Ho ricevuto da qualche giorno il “Numero Unico” di Porthos (grazie Sandro!) e ancora mi devo “riprendere”.
Forse potrò sembrare eccessivo ma per me Porthos sta al vino come Hegel al pensiero filosofico occidentale: un complesso e spesso scomodissimo punto fermo che non ti presenta la realtà ma quello che sta a monte della realtà.
In altre parole l’opera di Sandro Sangiorgi e dei suoi colleghi parla non tanto e non solo di vino ma delle motivazioni, delle spinte e anche delle regole che stanno a monte del produrre e del bere il vino.
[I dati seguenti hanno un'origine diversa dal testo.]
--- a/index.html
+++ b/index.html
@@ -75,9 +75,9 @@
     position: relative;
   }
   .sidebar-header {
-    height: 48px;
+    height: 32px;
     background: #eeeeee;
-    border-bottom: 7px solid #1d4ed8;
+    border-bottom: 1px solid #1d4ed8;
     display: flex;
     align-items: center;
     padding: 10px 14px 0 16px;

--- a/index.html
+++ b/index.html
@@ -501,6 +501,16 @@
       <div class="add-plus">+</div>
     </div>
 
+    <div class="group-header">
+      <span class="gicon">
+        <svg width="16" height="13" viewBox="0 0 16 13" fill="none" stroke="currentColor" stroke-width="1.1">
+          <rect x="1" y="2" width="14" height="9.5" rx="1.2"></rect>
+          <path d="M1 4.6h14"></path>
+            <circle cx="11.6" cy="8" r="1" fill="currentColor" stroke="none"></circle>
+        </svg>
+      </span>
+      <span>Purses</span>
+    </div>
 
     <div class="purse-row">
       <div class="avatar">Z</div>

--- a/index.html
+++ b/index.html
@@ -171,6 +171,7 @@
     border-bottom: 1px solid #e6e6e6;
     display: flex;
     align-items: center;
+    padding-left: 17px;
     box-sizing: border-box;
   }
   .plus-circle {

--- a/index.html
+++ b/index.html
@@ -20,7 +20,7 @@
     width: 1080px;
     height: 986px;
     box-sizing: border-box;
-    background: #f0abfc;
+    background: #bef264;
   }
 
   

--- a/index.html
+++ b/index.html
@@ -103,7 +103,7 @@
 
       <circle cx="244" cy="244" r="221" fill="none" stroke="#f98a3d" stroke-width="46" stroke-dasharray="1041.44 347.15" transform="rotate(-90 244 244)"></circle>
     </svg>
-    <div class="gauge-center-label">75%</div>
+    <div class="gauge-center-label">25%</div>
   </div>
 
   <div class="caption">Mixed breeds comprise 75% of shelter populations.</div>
Il tutto con un linguaggio adeguato al tema, che non vuol dire difficile ma semplicemente adatto agli argomenti trattati.
Non per niente Sandro parla di aura del vino nell’editoriale dedicato al vino naturale, che in realtà è una scusa per parlare di cambiamenti nel mondo del vino dalla fine degli anni ’70 ad oggi e del concetto di tempo.
Un’altra cosa che mi è sempre piaciuta in Porthos è l’uso della poesia, che neanche tanto stranamente riesce a rilassare la lettura e il lettore, atteso da dense pagine di prosa, dove le cose più “scontate” sono interviste e punti di vista di produttori naturali .
Al termine di questo viaggio tra produttori, che ripercorre anche nel tempo il viaggio di Porthos, c’è ad aspettarci Spinoza e il suo pensiero per poi passare a parlare di antroposofia, omeopatia, viaggi, scienza e molto altro.
Porthos potrebbe essere visto come una visione diversa del mondo ma per me è una visione diversa del tempo, perché in realtà questo “ultimo” numero, che esce ben nove anni dopo il precedente, mostra volutamente il lento scorrere del tempo in contrapposizione al veloce approccio di ognuno di noi al vino e alla vita.
Ma questa “opera finale” va oltre e raccoglie pezzi di passato (come i brani della memoria difensiva del processo con Slow Food e Gambero Rosso del 2006) per dimostrare che si può vivere, veramente, solo se si è in pace con se stessi e si guarda al futuro.
Stamani leggevo un brano di Enzo Bianchi sulla necessità della speranza “Sperare significa aspettare con fiducia ciò che ancora non si vede. L’arte della speranza è resistenza e apertura al futuro”. Questa frase mi ha fatto capire che Porthos in realtà non parla tanto del presente o del passato ma del modo con cui il vino e gli uomini si sono parlati, si parlano e si parleranno nel futuro. Per questo è unico.
Chiudendo cerco di sdrammatizzare frasi così lapidarie e impegnative con un’osservazione: avete mai visto una pubblicazione sul vino senza una foto di calici e bottiglie e dove le uniche immagini sono opere pittoriche, presentate con una cadenza da museo d’arte moderna? Solo per questo andrebbe data a Porthos l’opportunità di continuare.